Michael aggrottò le sopracciglia. “Tra Ben e Hank non succederebbe mai nulla. Sono amici da una vita! Sono come fratelli, come me e te o Ted e Emmett!”

Brian lo fissò incredulo. “Ti va di riformulare la frase, Mickey?”

Michael sbuffò, cogliendo al volo il riferimento del suo amico. “Hai capito che intendo. Ben non è interessato a Hank in quel senso.”

“E noi ne siamo sicuri.” Intervenne Ted. “Ma che ci dici di Hank? Neanche lui è interessato?”

“Certo che no.”

“E come lo sai?”

“Forse perché me l’ha detto lui?”

“Ah, certo, è ovvio.” Brian alzò gli occhi al cielo all’ingenua e cieca fiducia che Michael riponeva in chiunque incontrasse. “Se l’ha detto lui…”

“Ma che avrebbe dovuto dirti, Michael?” Ted cercò di farlo ragionare. “Ehi ciao, Michael. Ti dispiace se mentre mi ospiti mi scopo anche tuo marito? Così ci alleniamo per quando inizierà il tour promozionale.” A Brian sfuggì una risatina.

“Cazzate. Io ho già deciso. Quel poverino è in hotel da settimane ed è inutile che butti i suoi soldi così. Verrà a stare da noi finché il libro non sarà concluso. Fine della storia.”

Ted sospirò, scuotendo il capo. Brian alzò le mani in segno di resa. “Se credi sia una buona idea…”

“E dovrei dare retta a te, signor Relazione Duratura?” Sibilò l’uomo con astio. “Io e Ben stiamo insieme da sei anni, siamo sposati e abbiamo dei figli. La nostra è un’unione solida.” Brian affilò lo sguardo, sfidandolo silenziosamente a tirare in ballo Justin e Gus. Se Michael aveva capito qualcosa della loro amicizia in tutti quegli anni, di sicuro non avrebbe osato. “Ed io so che posso fidarmi di lui.”

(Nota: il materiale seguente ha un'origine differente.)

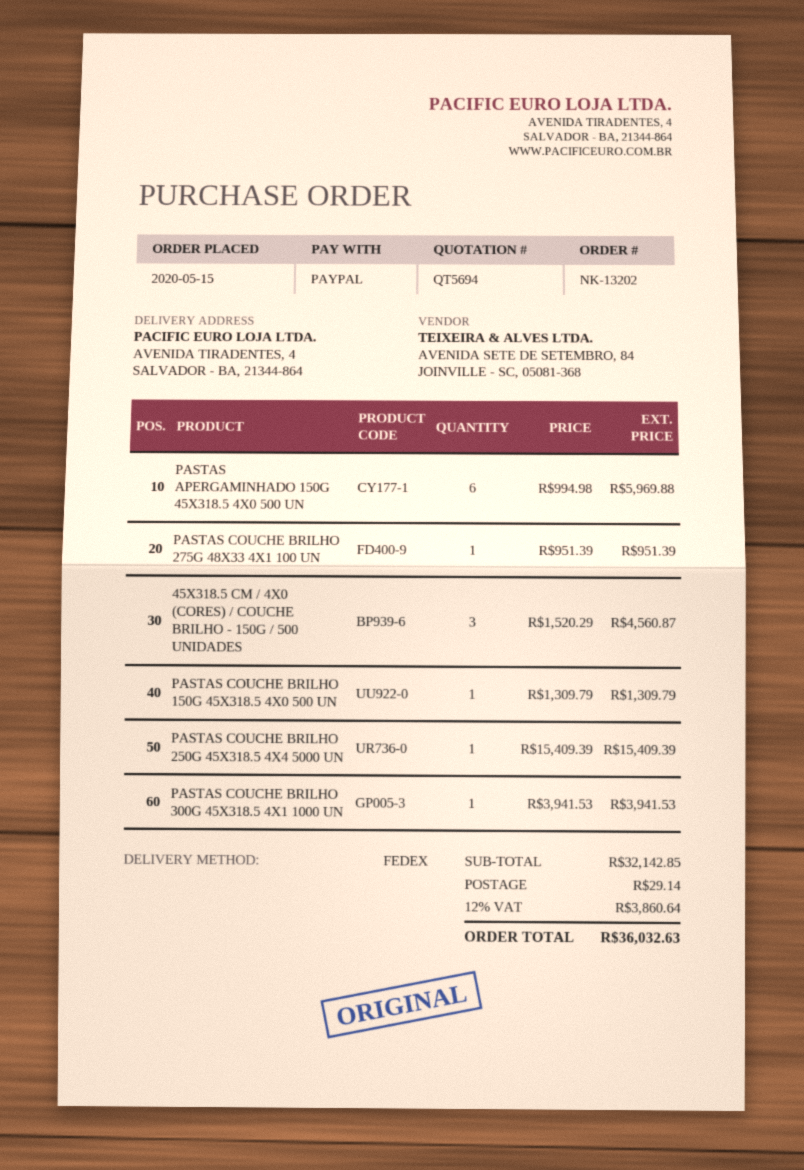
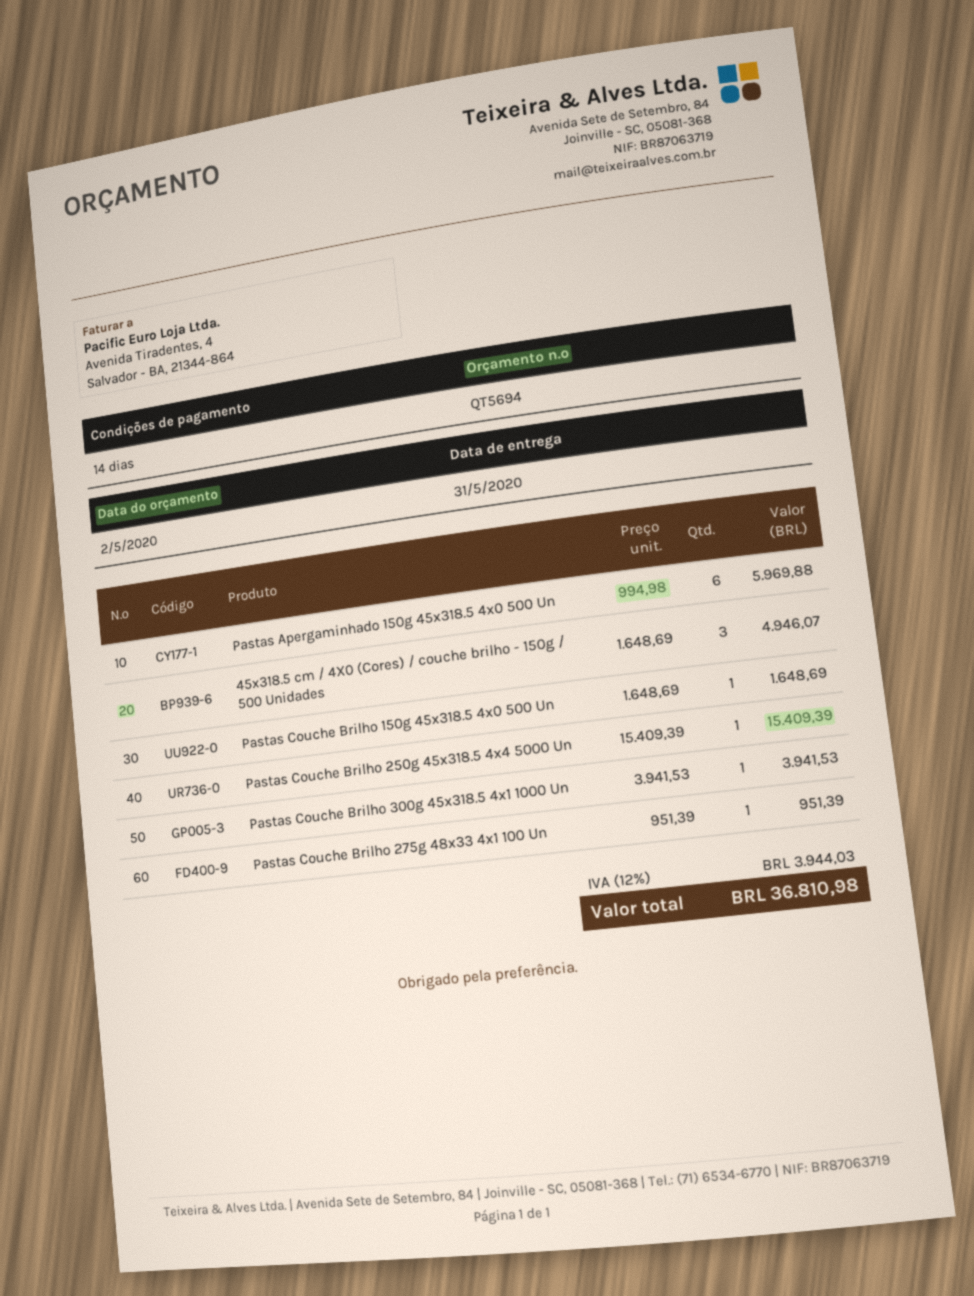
45X318.5 CM / 4X0 (CORES) / COUCHE BRILHO - 150G / 500 UNIDADES: 3 x 1520.29 = 4560.87 -> 3 x 1648.69 = 4946.07
PASTAS COUCHE BRILHO 150G 45X318.5 4X0 500 UN: 1 x 1309.79 = 1309.79 -> 1 x 1648.69 = 1648.69
shipping: 29.14 -> none
tax: 12% = 3860.64 -> 12% = 3944.03
total: 36032.63 -> 36810.98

Ted intercettò l’occhiata tra i due e decise di placare gli animi. “Hai ragione, Michael. Io e Brian sicuramente ci stiamo sbagliando…”

“Io non sbaglio mai.” Ribatté sicuro Brian.

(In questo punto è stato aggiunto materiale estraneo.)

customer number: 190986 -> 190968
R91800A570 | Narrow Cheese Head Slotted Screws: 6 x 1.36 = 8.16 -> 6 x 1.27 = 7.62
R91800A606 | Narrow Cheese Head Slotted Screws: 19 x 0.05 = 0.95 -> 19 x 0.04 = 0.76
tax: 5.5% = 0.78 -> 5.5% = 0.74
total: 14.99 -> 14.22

“… e sono certo che tra Hank e Ben non accadrà nulla. Siamo solo preoccupati per te.”

“Beh, non fatelo.”

“Ok, ma…” Il telefono di Ted squillò in quel momento. Sorrise quando vide comparire sul display il nome del suo compagno. “Scusate.” Rapidamente, uscì dall’ufficio. “Ehi.” Lo salutò allegro.

“Ehi.” Udì la voce di Blake sussurrargli.

“Allora? Pronto alla partenza? A che ora devo venire a prenderti domani?”

Blake, dall’altro capo del telefono, prese un lungo respiro. “Proprio di questo volevo parlarti. Non torno domani.”

Ted aggrottò la fronte. “È successo qualcosa?”

“No no, va tutto bene, ma…”

“Fammi indovinare. La situazione si è complicata.”

“Infatti. E mi dispiace da morire, non so davvero che…”

“Blake.” Sussurrò dolcemente Ted. “Ascolta, sapevamo che poteva succedere. E sapevamo che non sarebbero stati solo un paio di giorni.”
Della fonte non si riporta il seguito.